### WORK ITEM
Give back each entry word for word, but drop the images.

[[ DATA UNDER STUDY open ]]

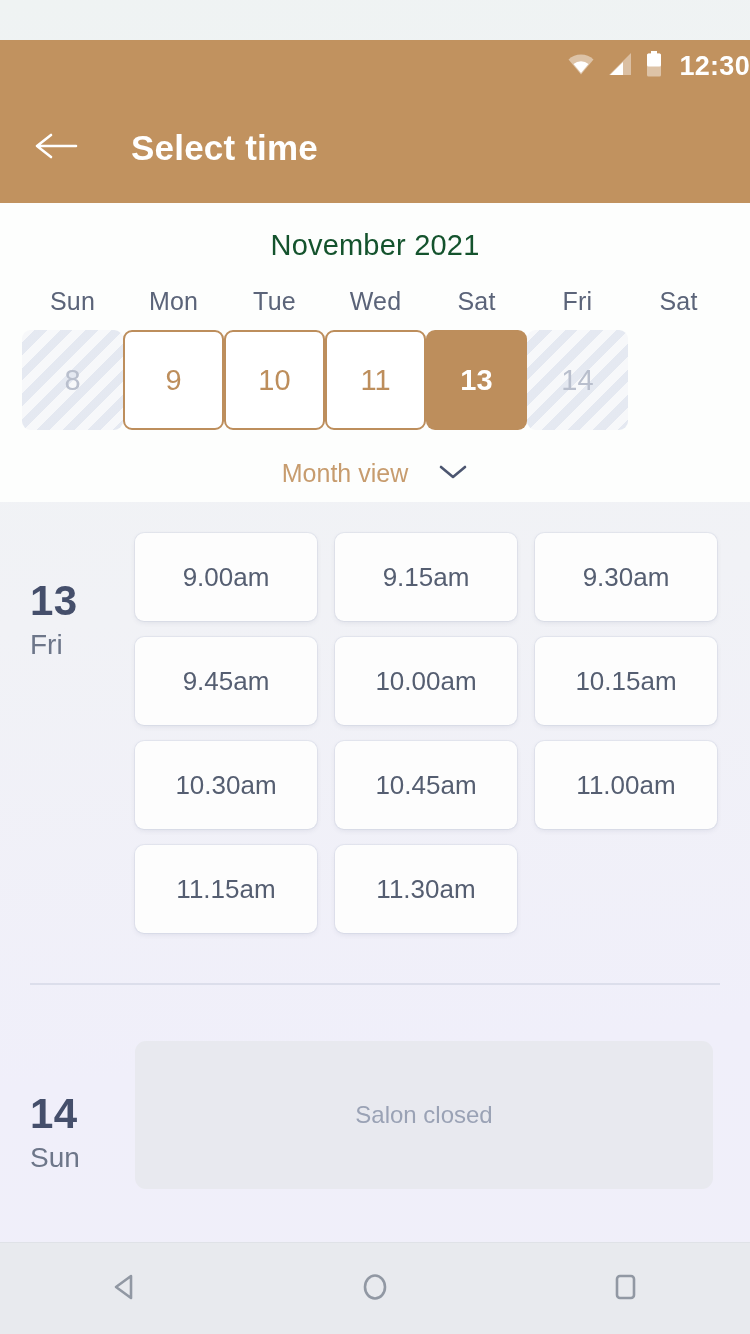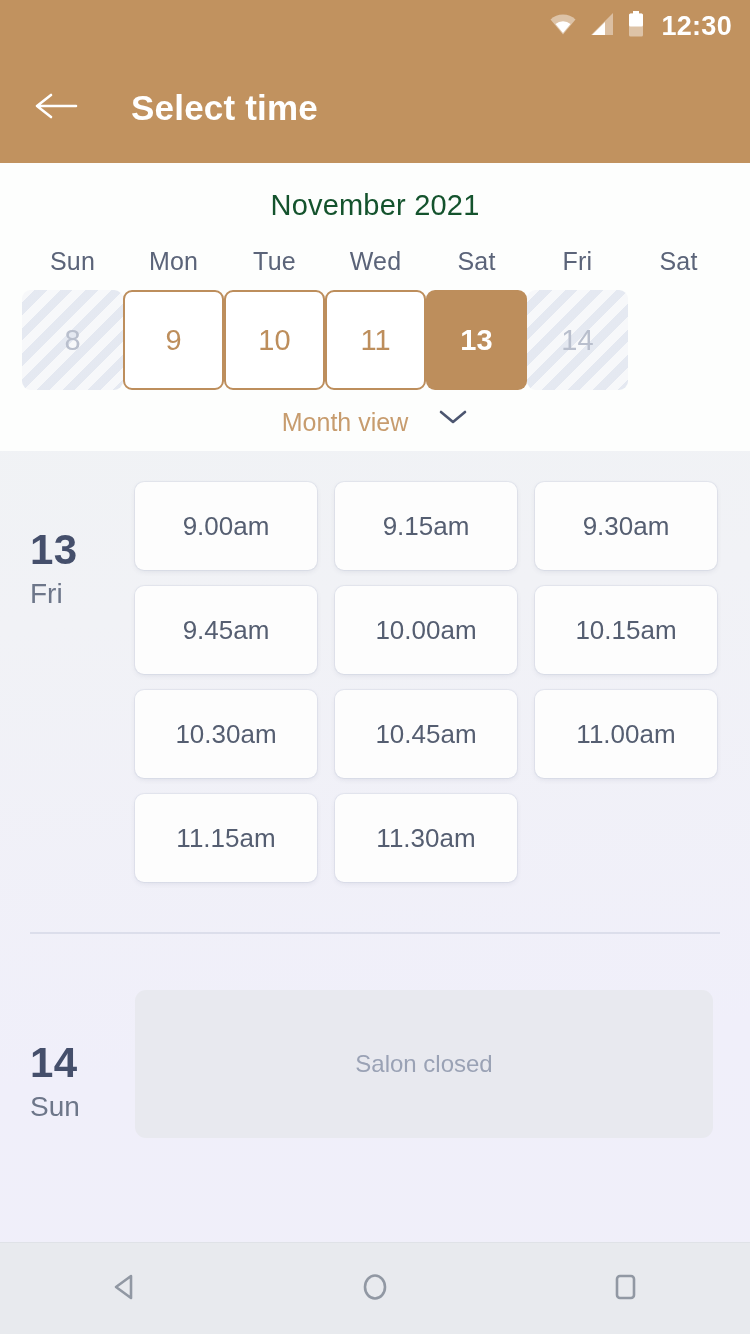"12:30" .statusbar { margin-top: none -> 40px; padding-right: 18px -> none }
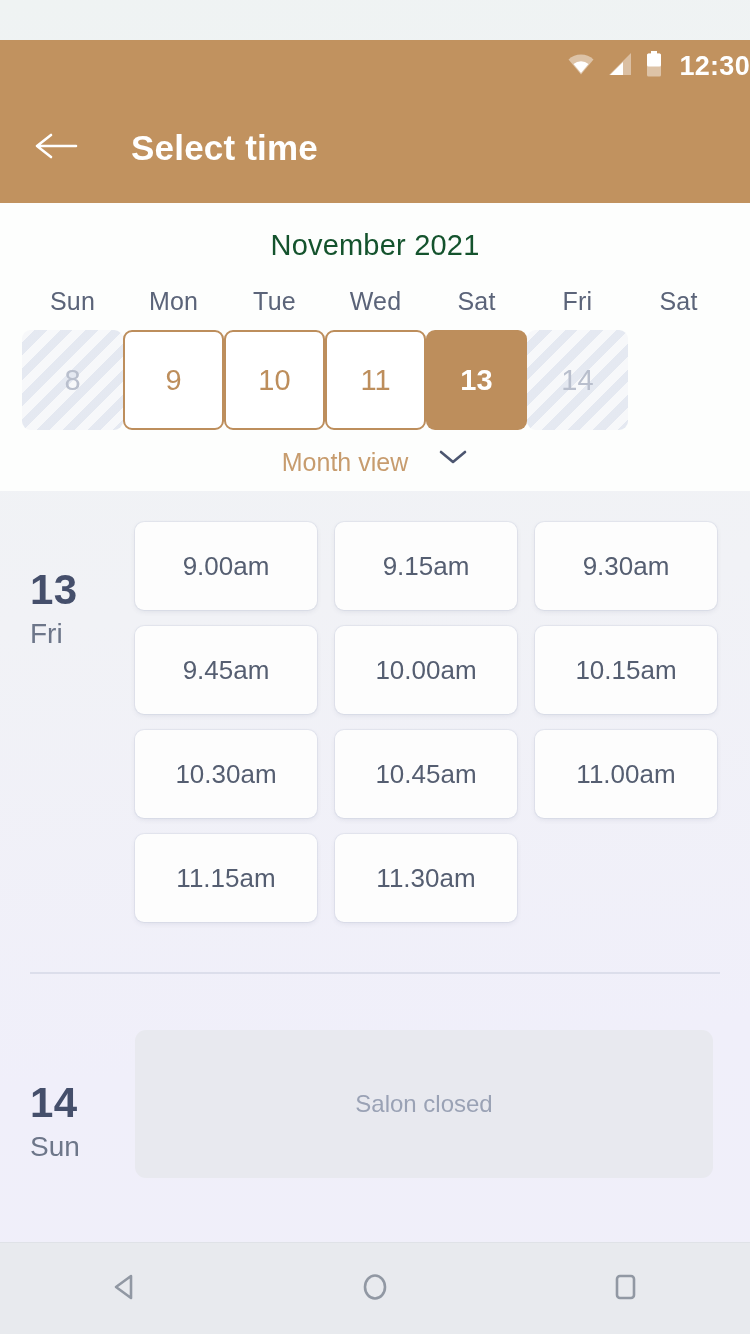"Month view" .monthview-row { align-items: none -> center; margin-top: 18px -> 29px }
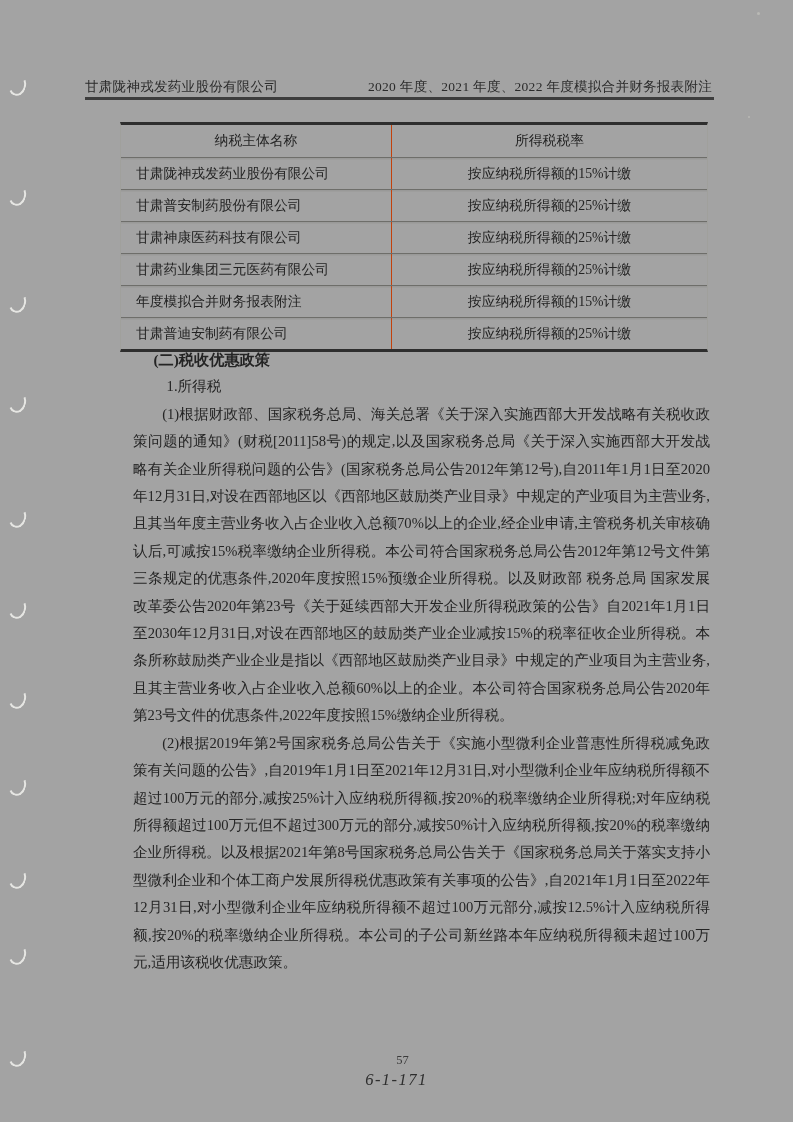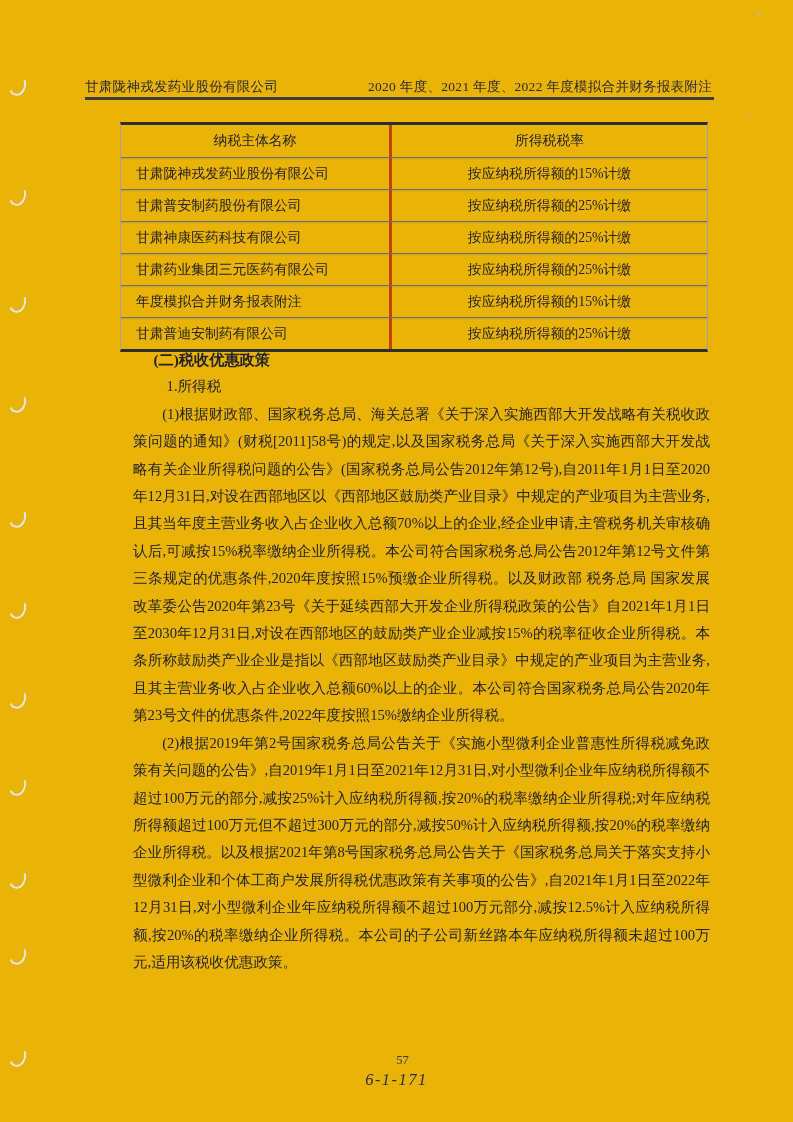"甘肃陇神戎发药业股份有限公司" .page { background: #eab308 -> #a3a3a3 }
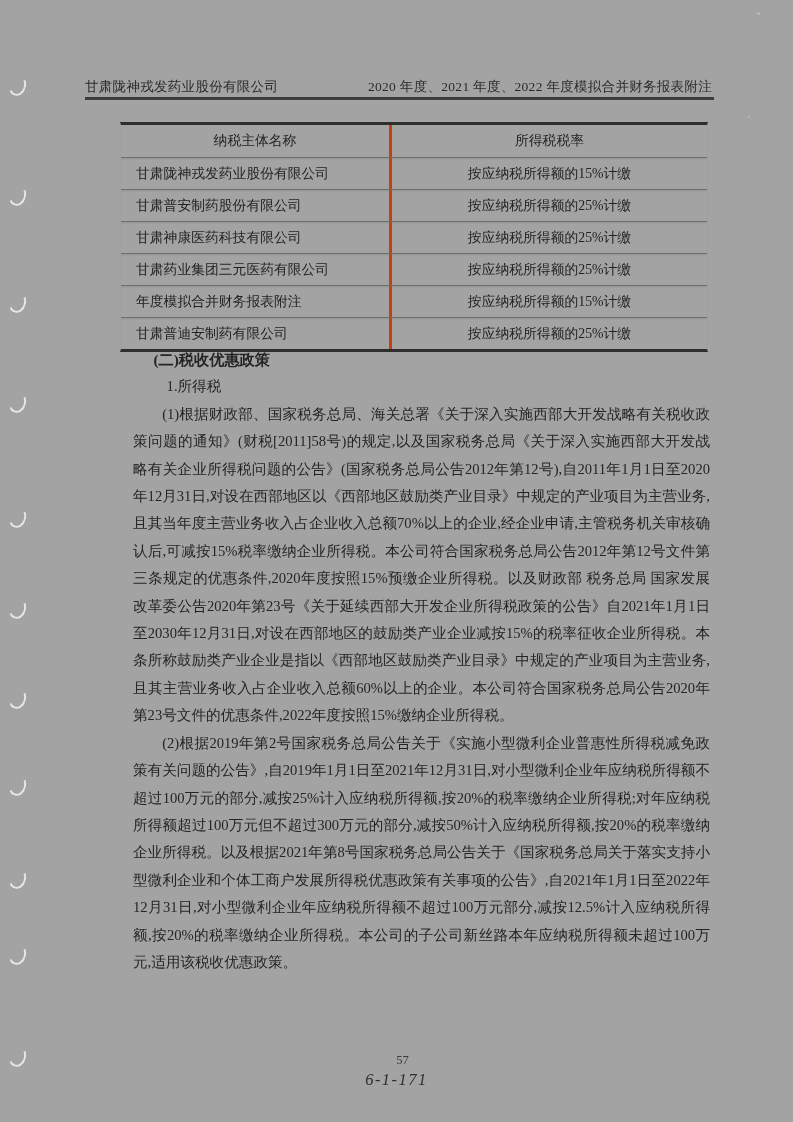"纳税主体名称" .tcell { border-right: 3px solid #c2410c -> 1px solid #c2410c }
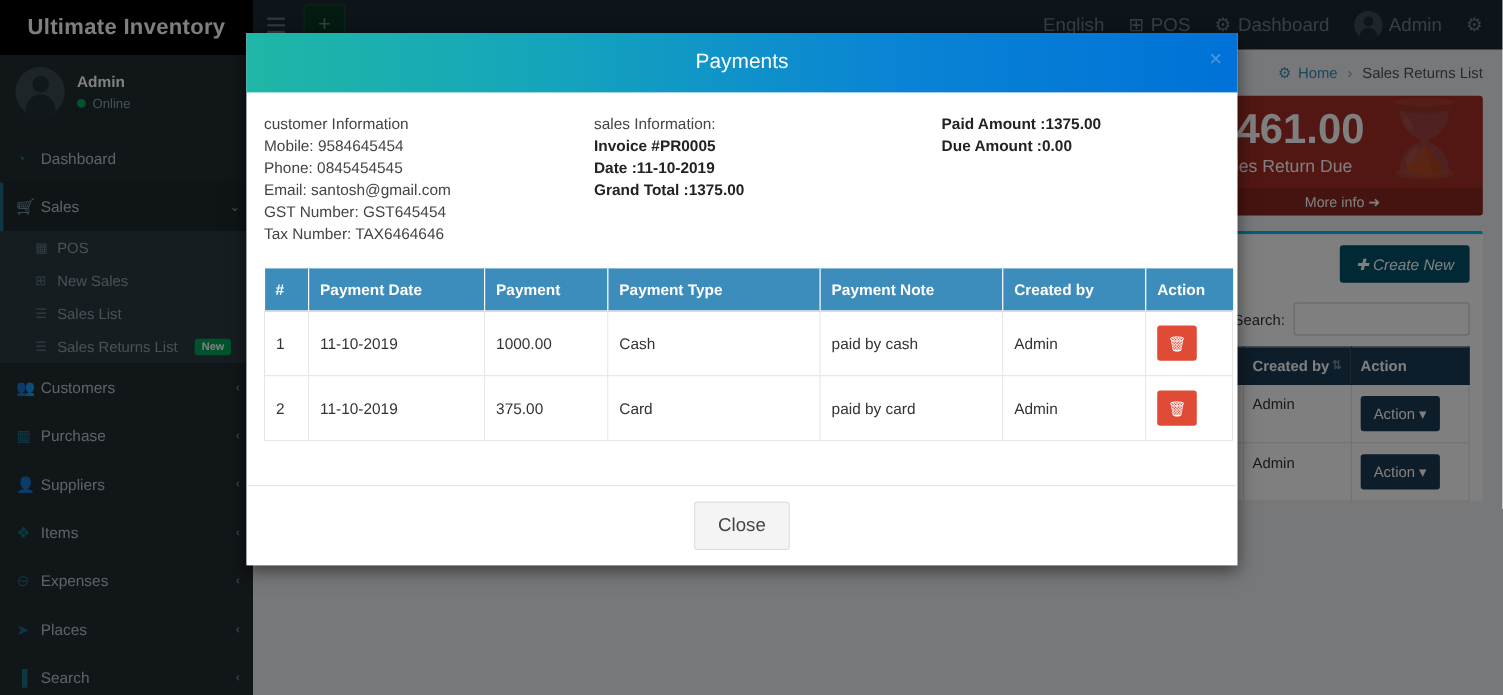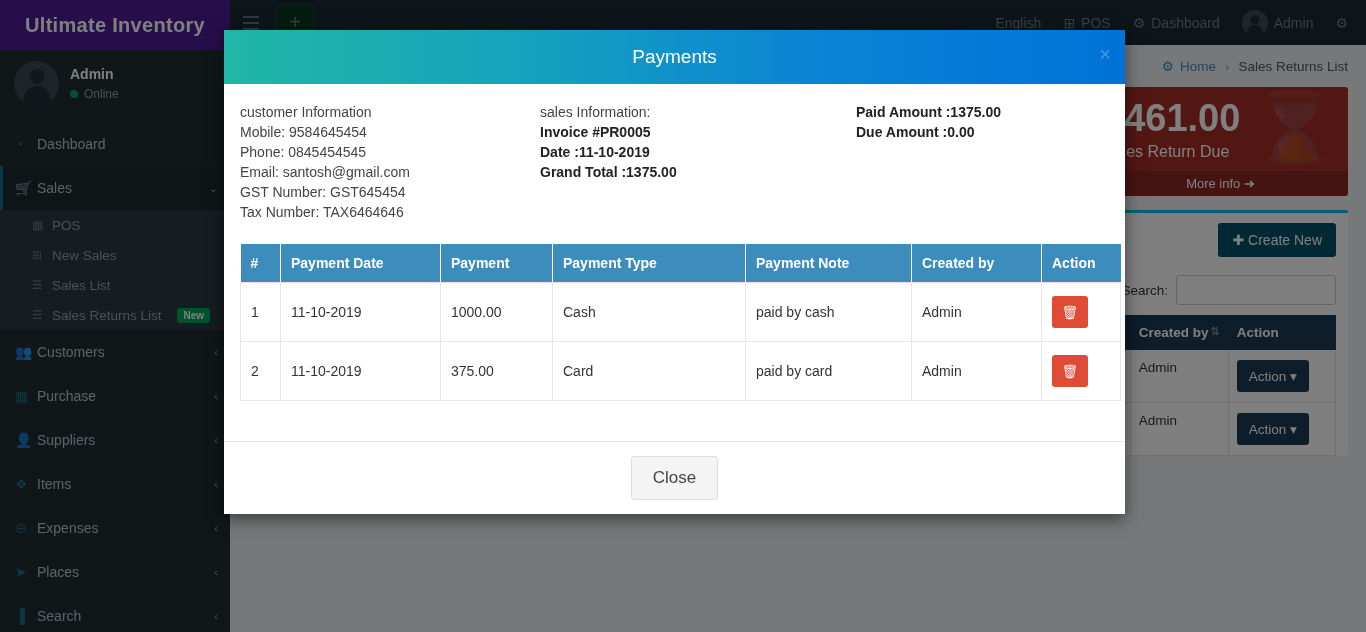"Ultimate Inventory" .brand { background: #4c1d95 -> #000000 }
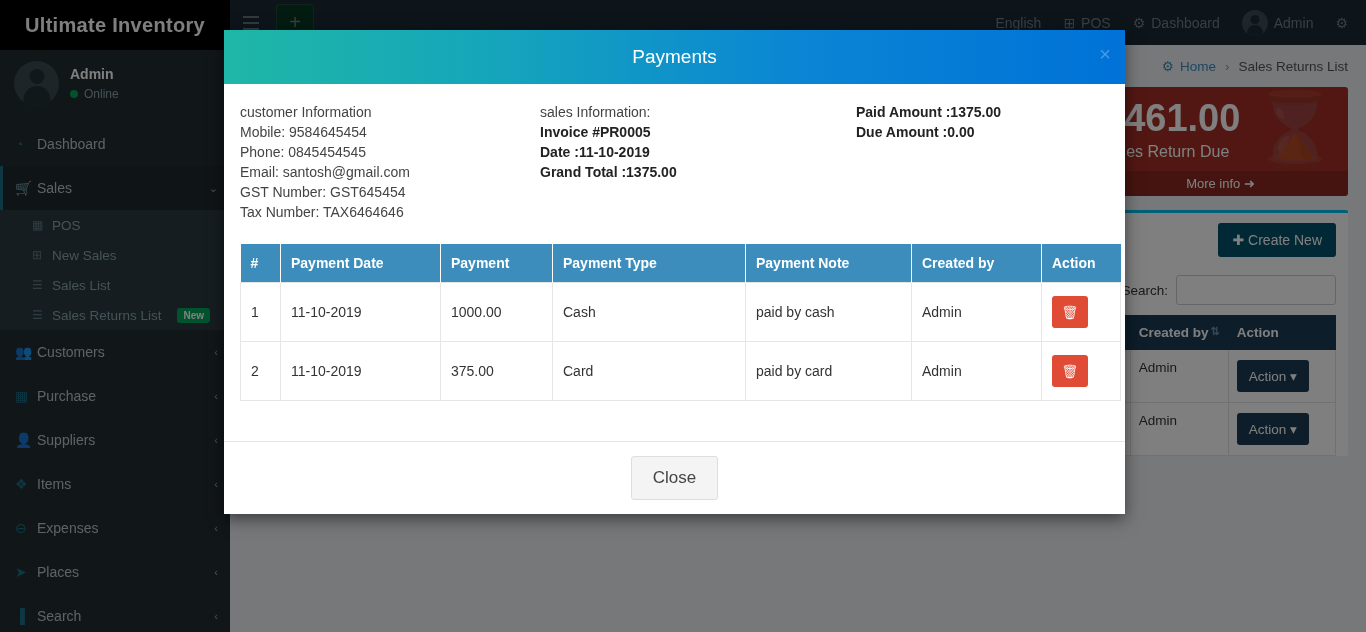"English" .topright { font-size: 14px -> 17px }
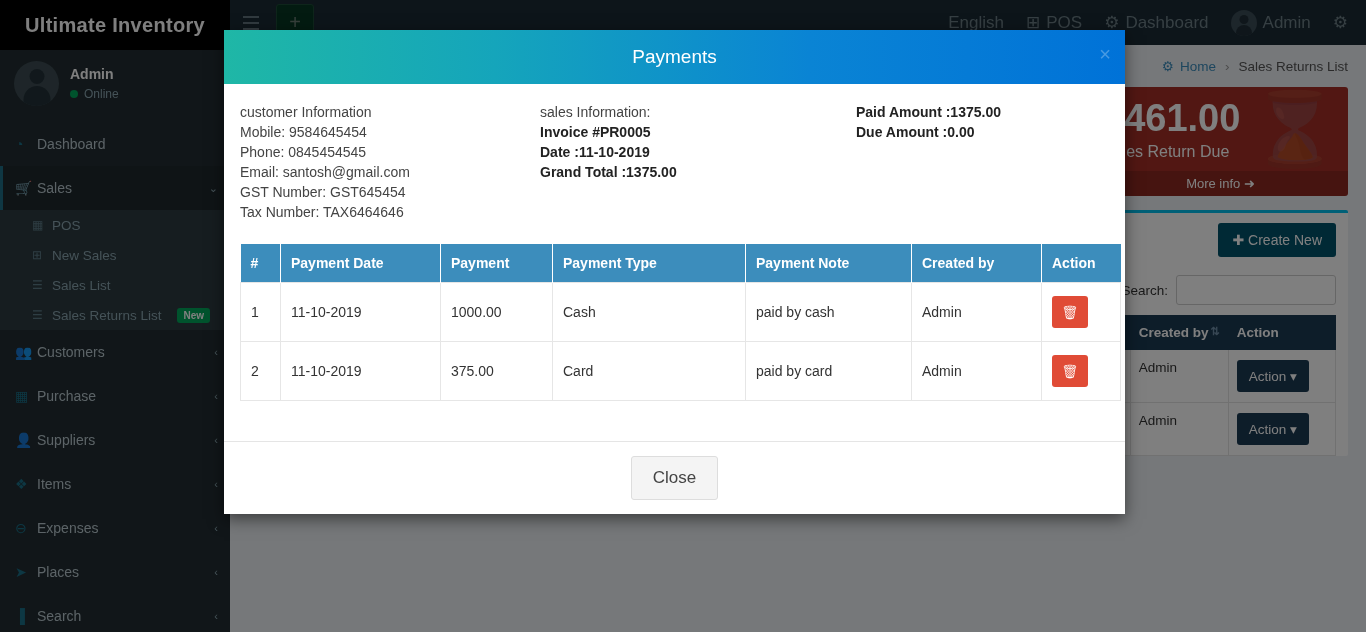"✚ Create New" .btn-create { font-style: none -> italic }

[[ DATA UNDER STUDY closed ]]

### OUTPUT FOR THIS TASK
"12:30" .statusbar { margin-top: none -> 40px; padding-right: 18px -> none }
"Month view" .monthview-row { align-items: none -> center; margin-top: 18px -> 29px }
"甘肃陇神戎发药业股份有限公司" .page { background: #eab308 -> #a3a3a3 }
"纳税主体名称" .tcell { border-right: 3px solid #c2410c -> 1px solid #c2410c }
"Ultimate Inventory" .brand { background: #4c1d95 -> #000000 }
"English" .topright { font-size: 14px -> 17px }
"✚ Create New" .btn-create { font-style: none -> italic }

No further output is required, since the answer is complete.